Dois terços da Europa continuaram católicos, um terço ficou protestante. Se esses dois terços fossem constituídos de católicos fervorosos, o terço que ficou protestante não teria alcançado as vitórias que obteve. E o protestantismo não poderia depois ter irradiado, se não os seus erros teológicos, pelo menos o seu espírito, sobre dois terços da Europa católica.

E como os católicos não reagiram contra as heresias como deveriam, houve uma retração de graças da parte da Providência. E chegamos a esse paradoxo de que um erro parece tão forte e uma verdade parece tão débil.

A tibieza é execrada por Deus

Mas é só isso?

A maldade dos inimigos da Igreja tem nexo com a tibieza dos filhos dela.
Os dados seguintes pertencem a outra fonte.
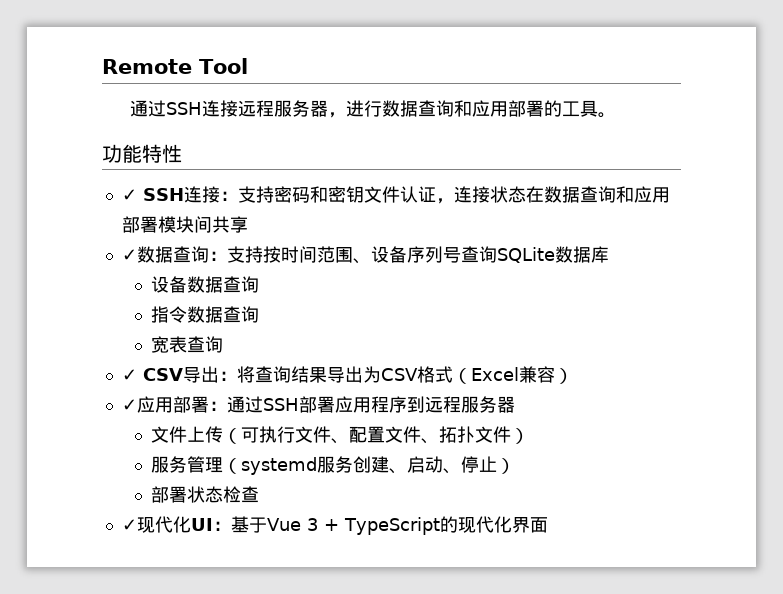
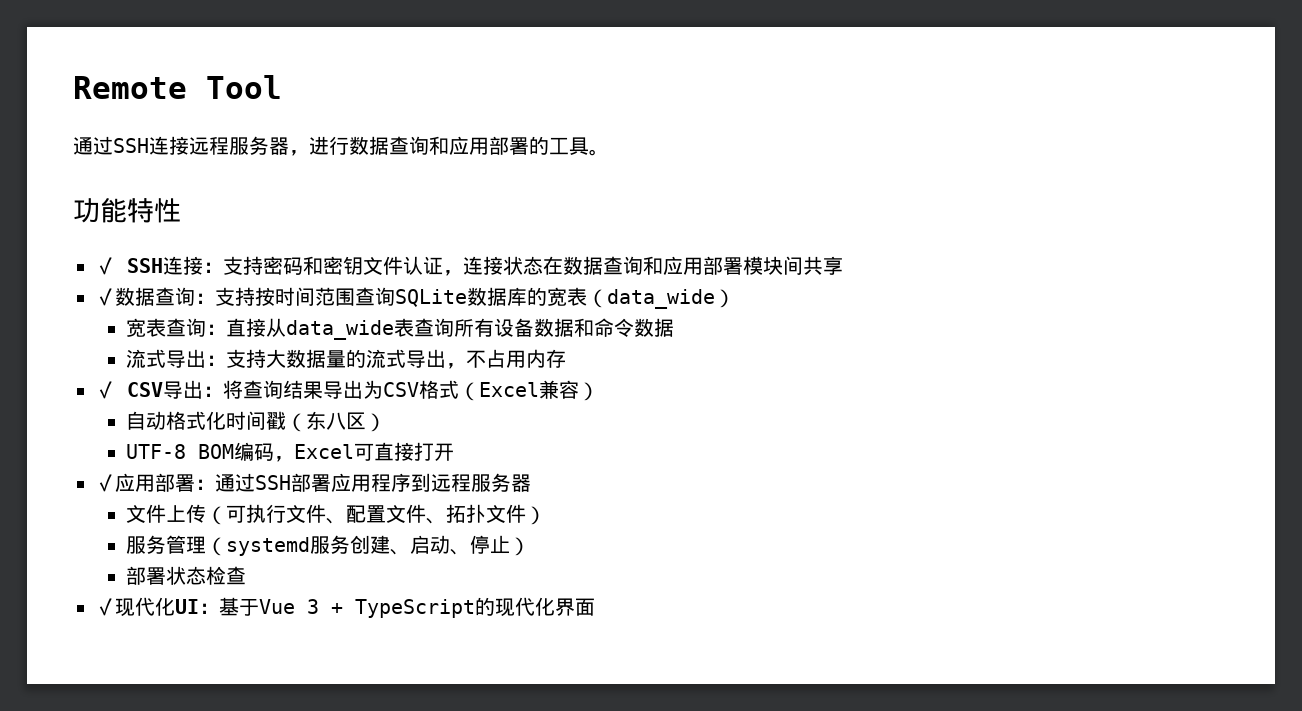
- ✓数据查询：支持按时间范围、设备序列号查询SQLite数据库
- 设备数据查询
- 指令数据查询
- 宽表查询
+ ✓数据查询：支持按时间范围查询SQLite数据库的宽表（data_wide）
+ 宽表查询：直接从data_wide表查询所有设备数据和命令数据
+ 流式导出：支持大数据量的流式导出，不占用内存
+ 自动格式化时间戳（东八区）
+ UTF-8 BOM编码，Excel可直接打开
Quando os católicos são muito tíbios diante de um erro, os líderes deste em geral são péssimos. Por isso, naquela época, a heresia protestante obteve uma adesão horrorosa.

Nós também nos encontramos numa situação em que o mal toma uma pujança extraordinária. E a Providência não opera milagres, em parte para não jogar pérolas aos porcos, mas também porque o milagre não adiantaria.

Há muita gente que diante de um milagre não se converteria.

Consideremos uma grande cidade de nossos dias em cuja população a Fé perdeu de tal maneira o terreno que as pessoas verdadeiramente católicas constituem uma minoria.

Se todos os seus habitantes vissem o cadáver de um santo flutuando sobre as águas, das quais saíssem chamas, será que mandariam fechar os lugares de perdição existentes na cidade e fariam penitência? Eu não acredito.

No dia seguinte, por meio de um comunicado, os cientistas dizem que, devido a tal substância jogada no rio, formou-se um bolsão, etc. Quando querem negar o milagre, há explicação para tudo.[1]

Roguemos a São João Nepomuceno, cuja memória é celebrada em 20 de março, que nos obtenha de Nossa Senhora a graça de execrar a tibieza, pois está consignado no Apocalipse: “Oxalá fosses frio ou quente!  Mas como és morno, nem frio nem quente, vou vomitar-te.” (3, 15-16).

Por Paulo Francisco Martos

Noções de História da Igreja


[1] Cf. CORRÊA DE OLIVEIRA, Plinio. São João Nepomuceno, mártir do sigilo sacramental. In Dr. Plinio. São Paulo. Ano 17, n. 192 (março 2014), p. 30-33.